About this exercise: Beneath this task are records; tally the lines in them that contain "dirname" and report only the number.

Exercise data:
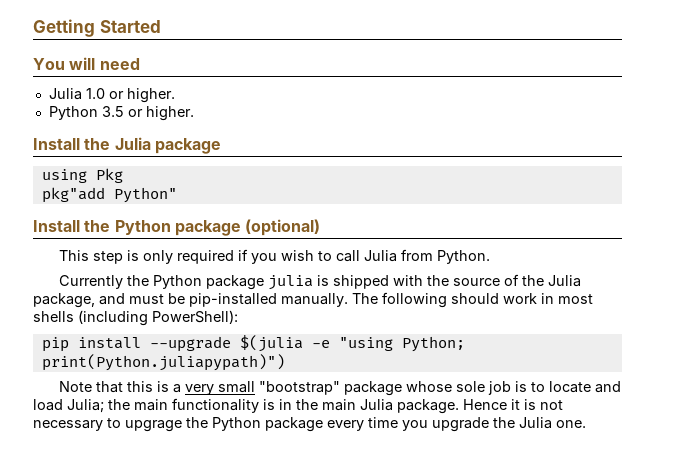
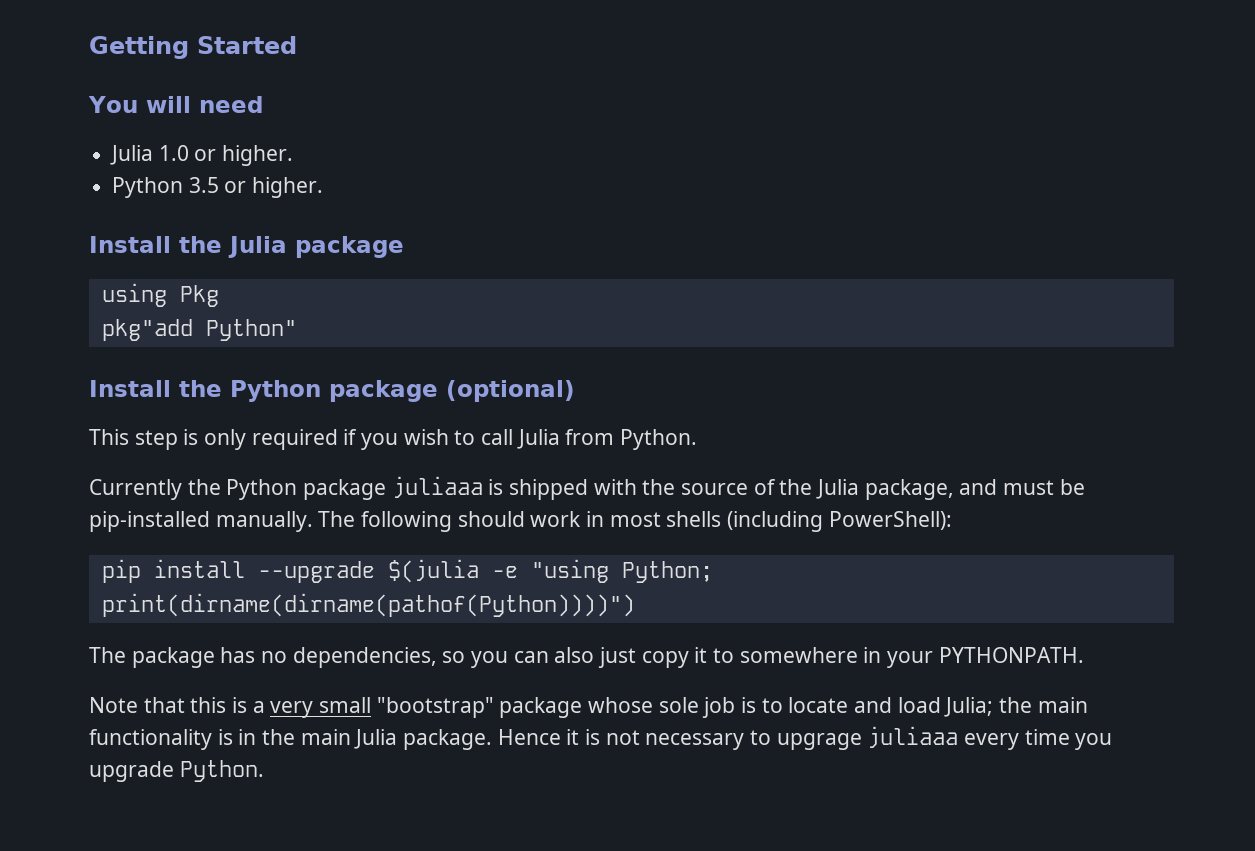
[268,275,314,290] julia -> [391,476,483,498] juliaaa
[41,354,285,371] print(Python.juliapypath)") -> [101,593,635,617] [89,647,1084,668] print(dirname(dirname(pathof(Python))))") // The package has no dependencies, so you can also just copy it to somewhere in your PYTHONPATH.
[186,417,323,432] the Python package -> [867,726,959,748] juliaaa
[493,417,586,429] the Julia one. -> [179,760,264,782] Python.

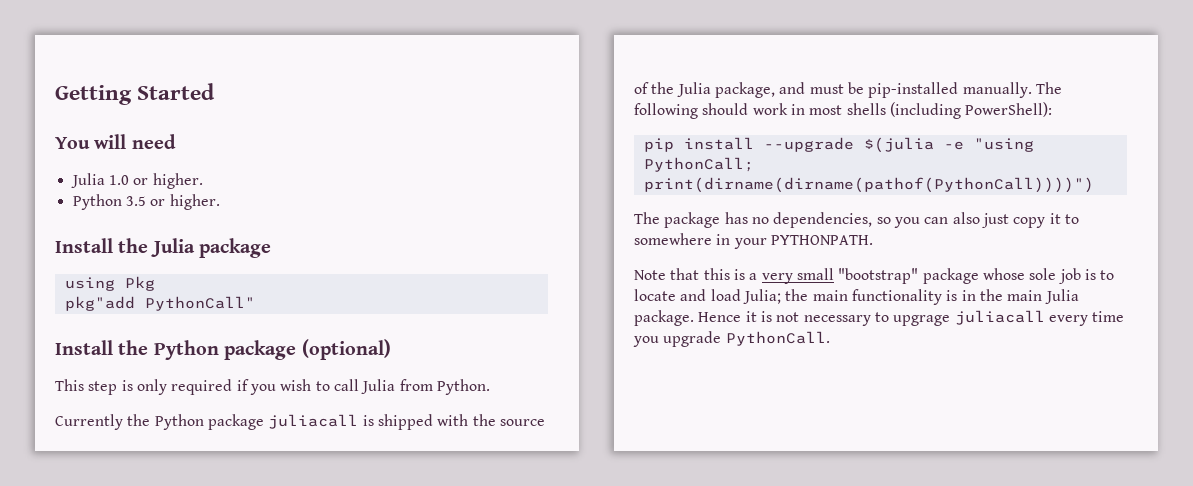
[205,319,297,341] Python" -> [144,296,255,311] PythonCall"
[391,476,483,498] juliaaa -> [268,414,359,429] juliacall
[621,561,713,583] [101,593,635,617] Python; print(dirname(dirname(pathof(Python))))") -> [643,157,754,172] [643,177,1094,193] PythonCall; print(dirname(dirname(pathof(PythonCall))))")
[867,726,959,748] juliaaa -> [954,310,1045,325] juliacall
[179,760,264,782] Python. -> [725,331,830,346] PythonCall.

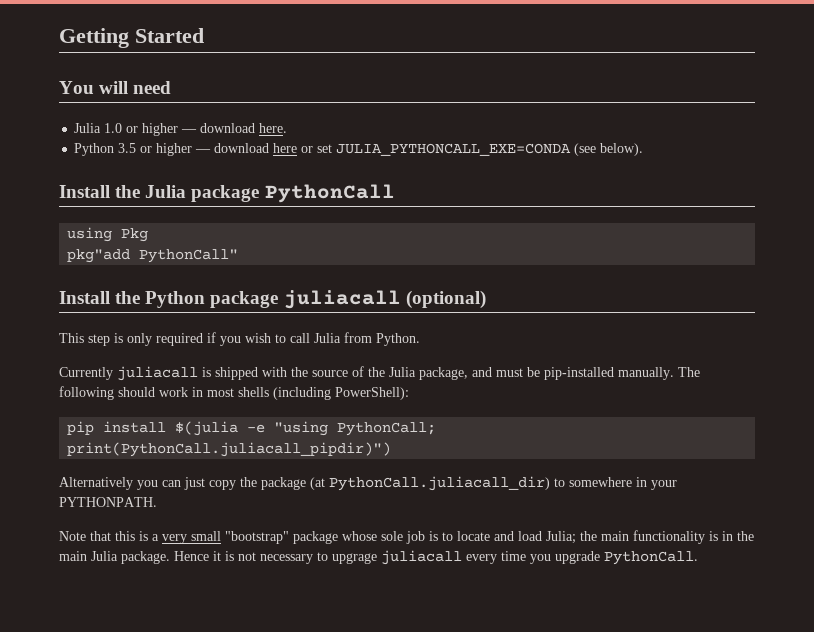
[152,173,203,189] higher. -> [142,123,288,136] higher — download here.
[169,194,220,210] higher. -> [156,143,644,156] higher — download here or set JULIA_PYTHONCALL_EXE=CONDA (see below).
(272, 248) none -> [264,184,395,203] PythonCall
(297, 350) none -> [283,290,401,309] juliacall
[127,414,264,430] the Python package -> (113, 373) none
[763,137,854,152] --upgrade -> (167, 427) none
[643,177,1094,193] [634,212,891,228] print(dirname(dirname(pathof(PythonCall))))") // The package has no dependencies, so -> [67,442,392,457] [59,477,133,490] print(PythonCall.juliacall_pipdir)") // Alternatively
[952,212,980,224] also -> (181, 483) none
[1049,213,1061,224] it -> [240,476,550,491] the package (at PythonCall.juliacall_dir)

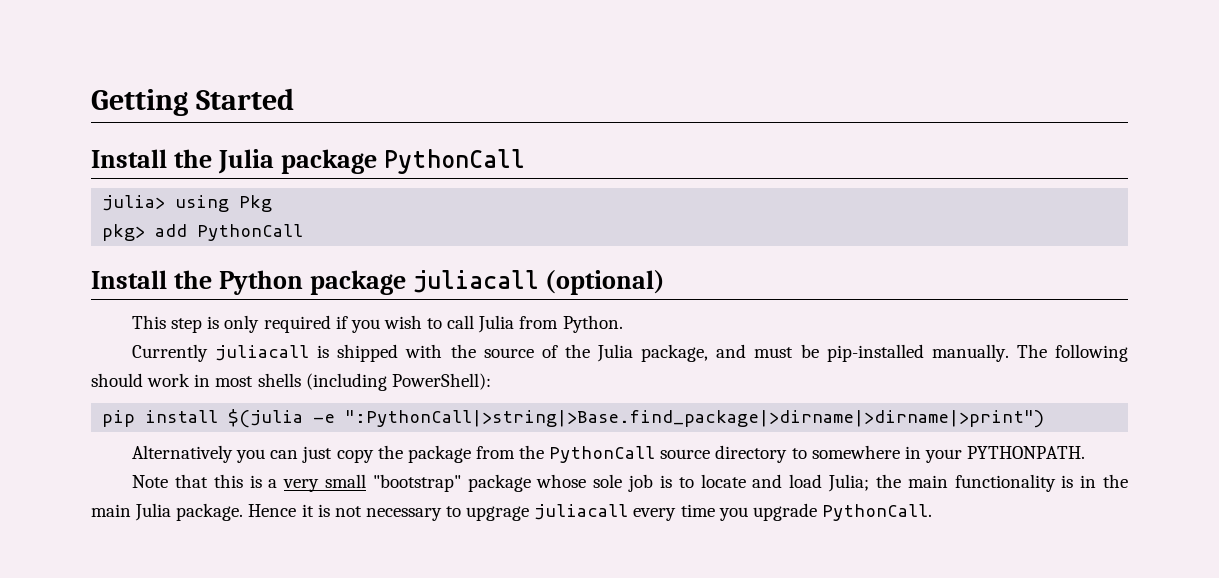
[59,81,172,94] [74,123,288,136] [74,143,644,156] // You will need // Julia 1.0 or higher — download here. // Python 3.5 or higher — download here or set JULIA_PYTHONCALL_EXE=CONDA (see below). -> (294, 99) none
(395, 193) none -> [102,195,166,211] julia>
[67,249,239,263] pkg"add PythonCall" -> [102,224,304,241] pkg> add PythonCall
[274,421,437,436] [67,442,392,457] "using PythonCall; print(PythonCall.juliacall_pipdir)") -> [345,410,1045,428] ":PythonCall|>string|>Base.find_package|>dirname|>dirname|>print")
[310,476,550,491] (at PythonCall.juliacall_dir) -> [475,445,788,463] from the PythonCall source directory

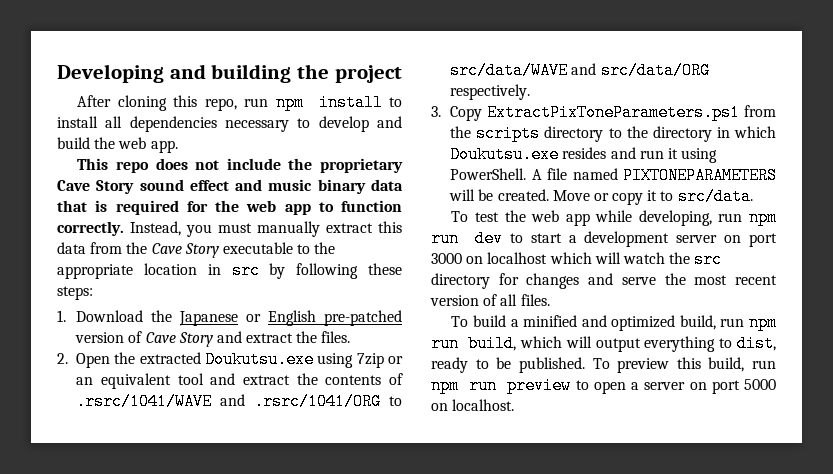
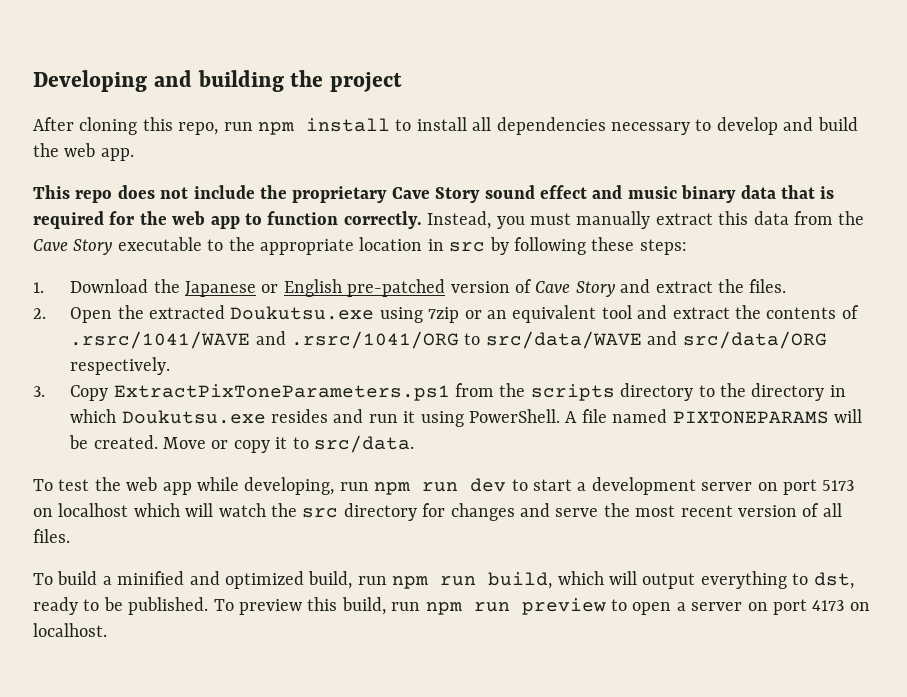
[623,167,777,184] PIXTONEPARAMETERS -> [672,411,829,424] PIXTONEPARAMS
[431,253,462,264] 3000 -> [822,480,855,491] 5173
[737,335,776,352] dist, -> [813,572,854,589] dst,
[744,379,776,390] 5000 -> [812,600,845,611] 4173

Result for this exercise: 4